Browse award-winning titles. See more
If you are a seller for this product, would you like to suggest updates through seller support?
Top Customer Reviews
I disagree with another comment about this book not being useful for high-functioning kids. It is divided into sections such as sensory, behavior, etc., and it is very simple to skip around at your leisure to find what you need. It is a *spectrum*, with some kids having trouble with some things more than others, rather than simply "very autistic" or "a little autistic". For example, my son has supreme difficulty with transitions, feeding issues, and temper tantrums, but not sleeping problems or tactile sensory issues. This doesn't make him more or less autistic; it's just where he falls on the spectrum. It's worth having the book for whatever you specifically need. I'm very grateful to have found this resource, and will be passing it along to his preschool teacher.

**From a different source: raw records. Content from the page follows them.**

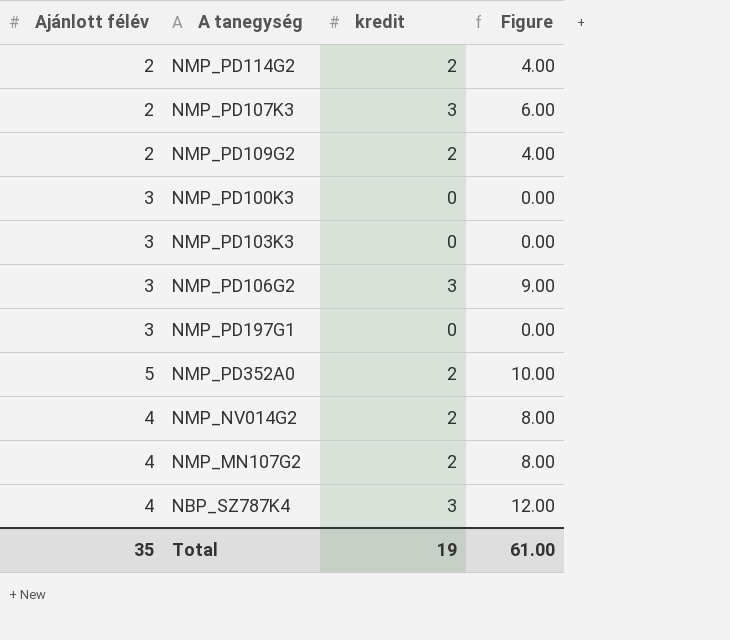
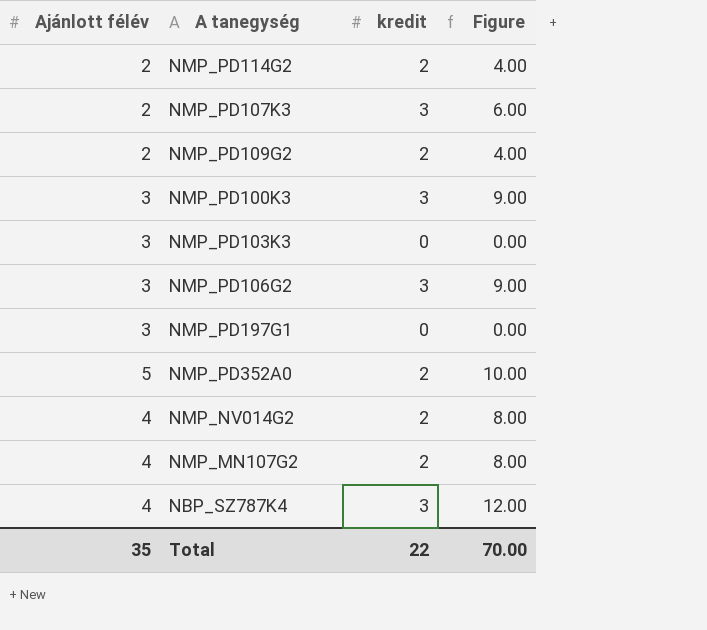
NMP_PD100K3 | kredit: 0 -> 3
NMP_PD100K3 | Figure: 0.00 -> 9.00
Total | kredit: 19 -> 22
Total | Figure: 61.00 -> 70.00

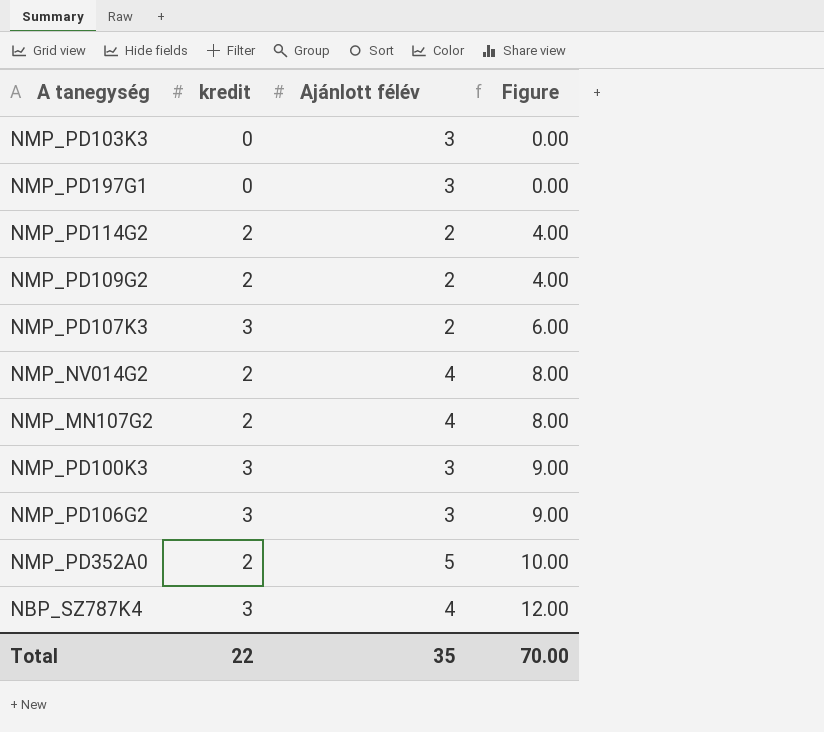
row order: none -> Figure ascending
column Ajánlott félév | position: 1 -> 3

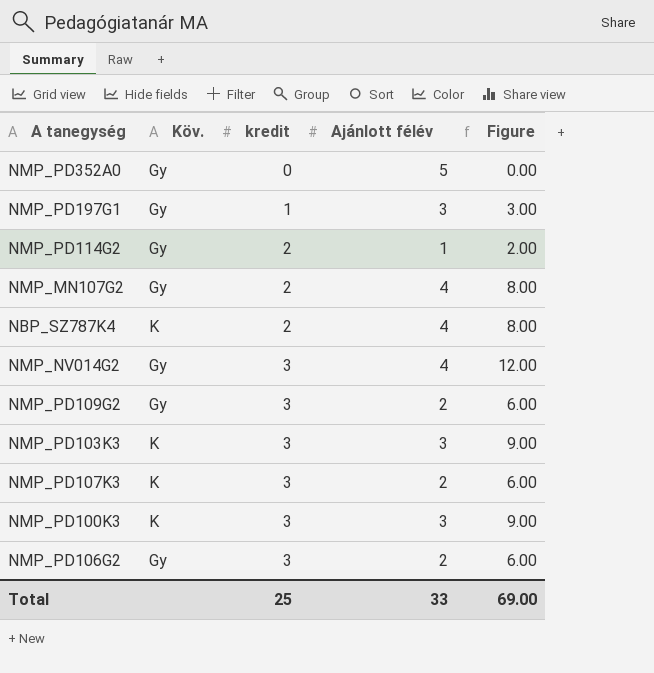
row order: Figure ascending -> kredit ascending
column Köv. | position: none -> 2
NMP_PD352A0 | kredit: 2 -> 0
NMP_PD352A0 | Figure: 10.00 -> 0.00
NMP_PD197G1 | kredit: 0 -> 1
NMP_PD197G1 | Figure: 0.00 -> 3.00
NMP_PD114G2 | Ajánlott félév: 2 -> 1
NMP_PD114G2 | Figure: 4.00 -> 2.00
NBP_SZ787K4 | kredit: 3 -> 2
NBP_SZ787K4 | Figure: 12.00 -> 8.00
NMP_NV014G2 | kredit: 2 -> 3
NMP_NV014G2 | Figure: 8.00 -> 12.00
NMP_PD109G2 | kredit: 2 -> 3
NMP_PD109G2 | Figure: 4.00 -> 6.00
NMP_PD103K3 | kredit: 0 -> 3
NMP_PD103K3 | Figure: 0.00 -> 9.00
NMP_PD106G2 | Ajánlott félév: 3 -> 2
NMP_PD106G2 | Figure: 9.00 -> 6.00
Total | kredit: 22 -> 25
Total | Ajánlott félév: 35 -> 33
Total | Figure: 70.00 -> 69.00

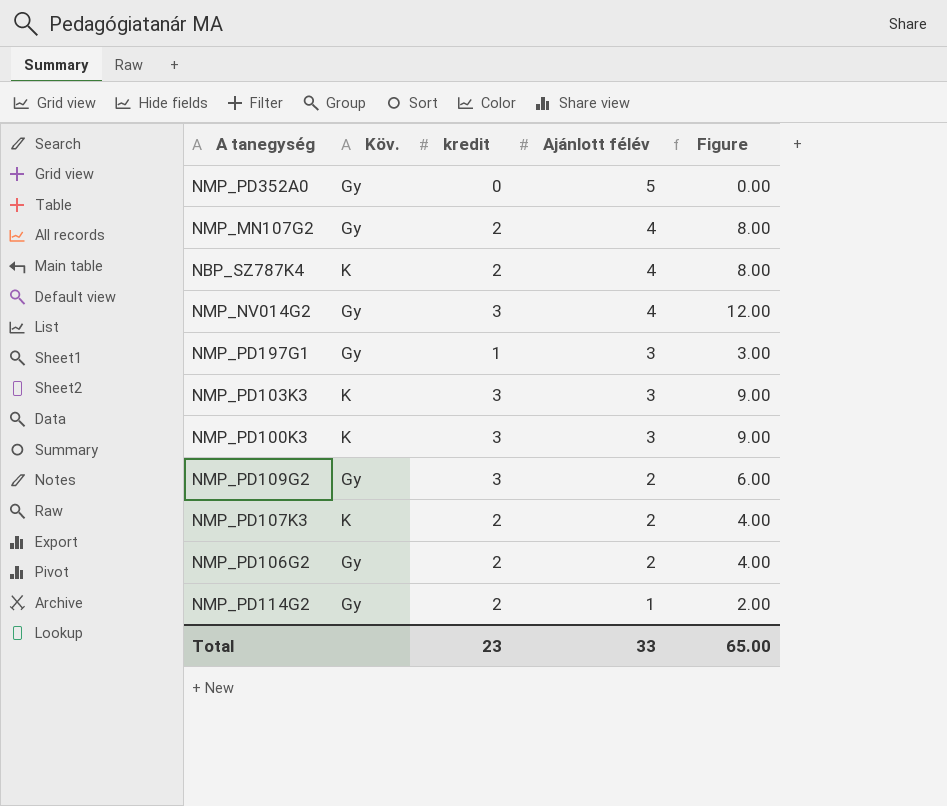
row order: kredit ascending -> Ajánlott félév descending
NMP_PD107K3 | kredit: 3 -> 2
NMP_PD107K3 | Figure: 6.00 -> 4.00
NMP_PD106G2 | kredit: 3 -> 2
NMP_PD106G2 | Figure: 6.00 -> 4.00
Total | kredit: 25 -> 23
Total | Figure: 69.00 -> 65.00

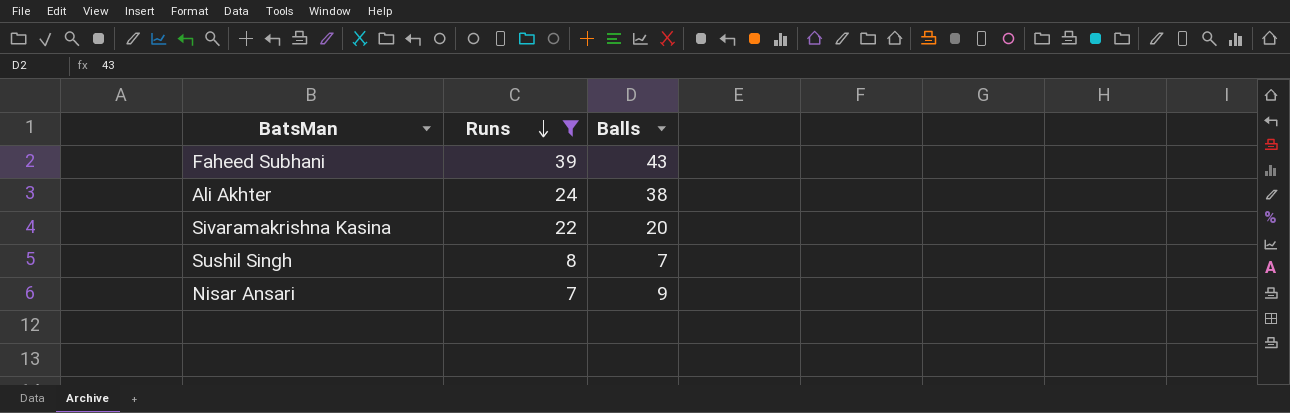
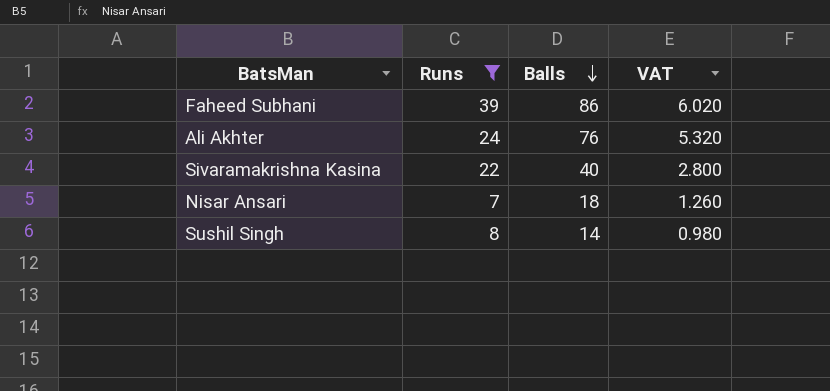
row order: Runs descending -> Balls descending
column VAT | formula: none -> [Balls] * 0.07
Faheed Subhani | Balls: 43 -> 86
Ali Akhter | Balls: 38 -> 76
Sivaramakrishna Kasina | Balls: 20 -> 40
Nisar Ansari | Balls: 9 -> 18
Sushil Singh | Balls: 7 -> 14

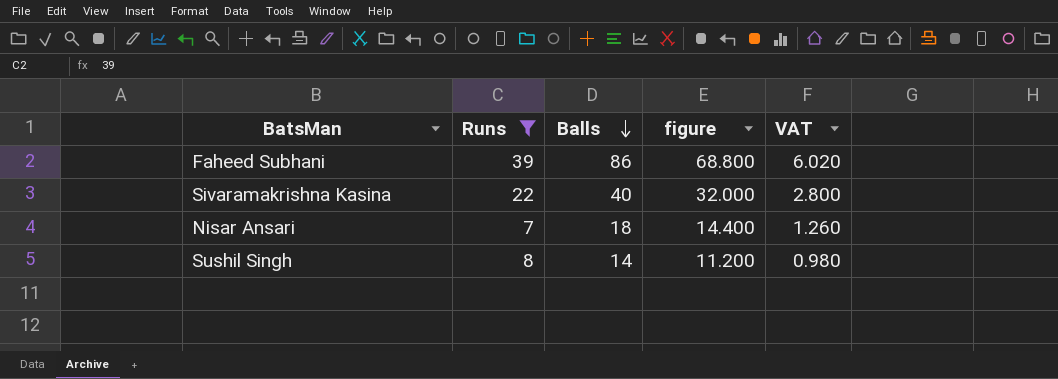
column figure | formula: none -> [Balls] * 0.8
row Ali Akhter: 24 | 76 | 5.320 -> none

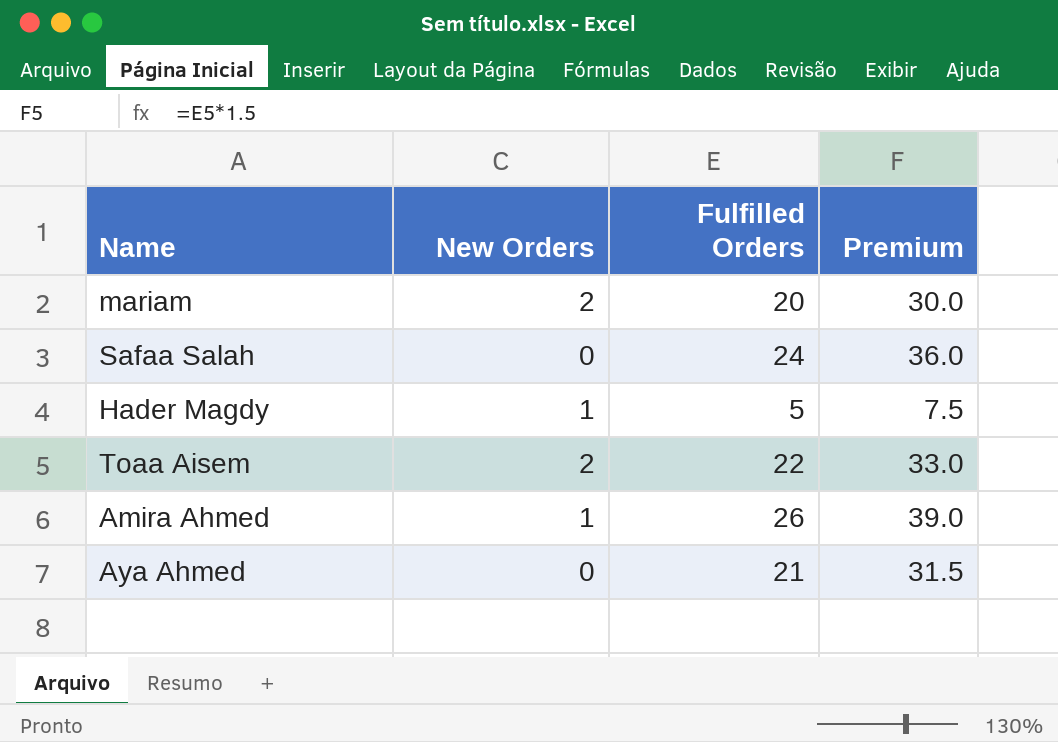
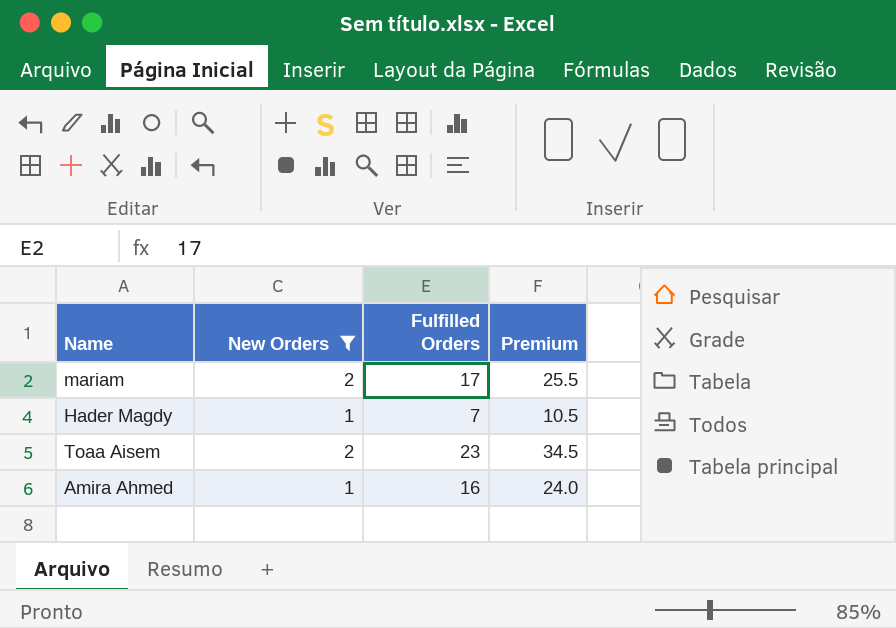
filter: none -> New Orders != 0
mariam | Fulfilled Orders: 20 -> 17
mariam | Premium: 30.0 -> 25.5
Hader Magdy | Fulfilled Orders: 5 -> 7
Hader Magdy | Premium: 7.5 -> 10.5
Toaa Aisem | Fulfilled Orders: 22 -> 23
Toaa Aisem | Premium: 33.0 -> 34.5
Amira Ahmed | Fulfilled Orders: 26 -> 16
Amira Ahmed | Premium: 39.0 -> 24.0

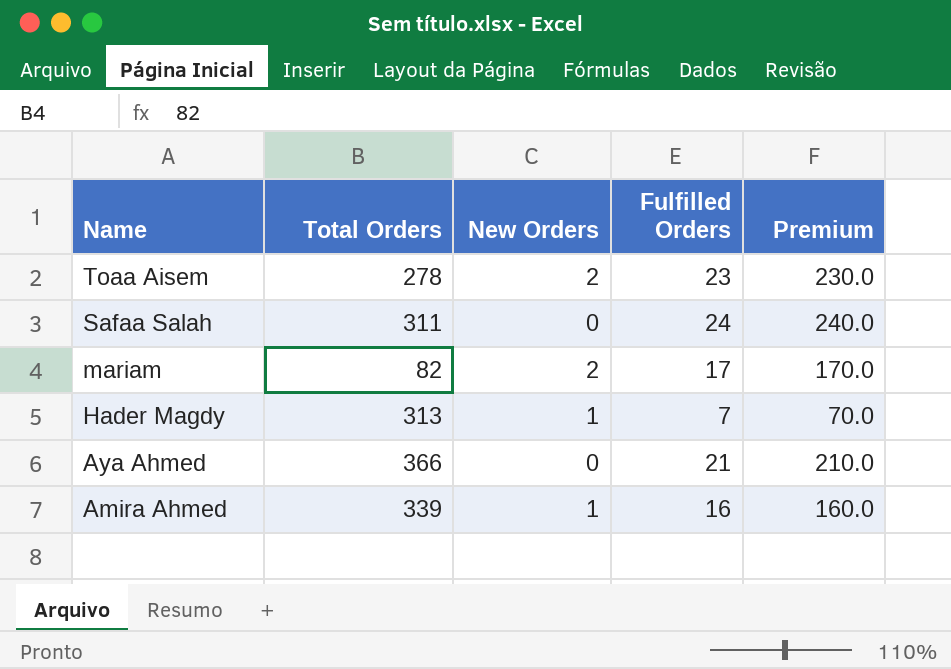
filter: New Orders != 0 -> none
row order: none -> Name descending
column Total Orders | position: none -> 2
column Premium | formula: [Fulfilled Orders] * 1.5 -> [Fulfilled Orders] * 10

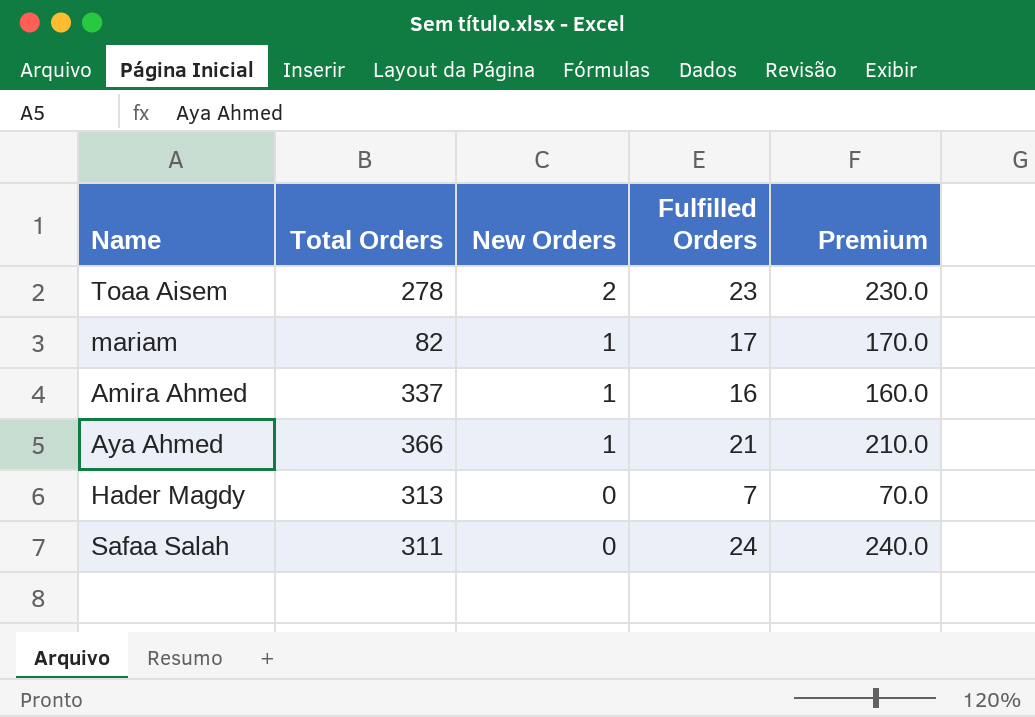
row order: Name descending -> New Orders descending
mariam | New Orders: 2 -> 1
Amira Ahmed | Total Orders: 339 -> 337
Aya Ahmed | New Orders: 0 -> 1
Hader Magdy | New Orders: 1 -> 0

This book is full of good tips and activities for helping kids. Some of these activities are more suited maybe to different levels of autism. Not only that, but personal interests too. There are lots of great ideas in here but they're maybe more suited to very young kids.
We originally bought this book (a couple years ago) to share with a friend that found some of these activities helpful for her son that has autism. (Kind of interesting that autism is more common in boys than in girls). We recently (in the last week) found out that our son has a slight degree of autism too. We had always seen him as being just very organized and structured but it's much more than that. (When he was little, he used to line his cars up according to year, make, and color. He had a set system. If any cars got out of order, that was especially challenging for him). Kids that have very mild degrees of autism often go undetected when they need help as well.
This book is full of great ideas and activities. There is something in here for everyone. It's not one of those books that will diagnose autism or degrees of autism. It's a book for what to do when it's already been diagnosed. I love that this addresses autism coming from a behavior modification approach.
It would be nice if there was a book like this for older kids and adults too. :-)
I bought this book for a friend of mine who lives in Mexico. She had been struggling looking for helpful hints to help her son both at home and at school. She told me that the book has a lot of ideas that you can start putting into practice since the very first moment you have the book in your hands. Also, don't need to follow a specific sequence when reading the book. So, you can jump back and forth looking for what you really need. Many of the ideas are ideas that you don't even imagine they exist. She mentioned that her son was reluctant to draw pictures and she did not know why. She had always handed white copy paper to her son for coloring or drawing. Apparently, the white paper reflects to much light for the very light-sensitive eyes of some autistic children. From this book she got the idea of using a different color of paper. Her son started making drawings and painting a lot since two weeks ago. This was the first idea she put into practice and, it worked! My friend is so happy with the book!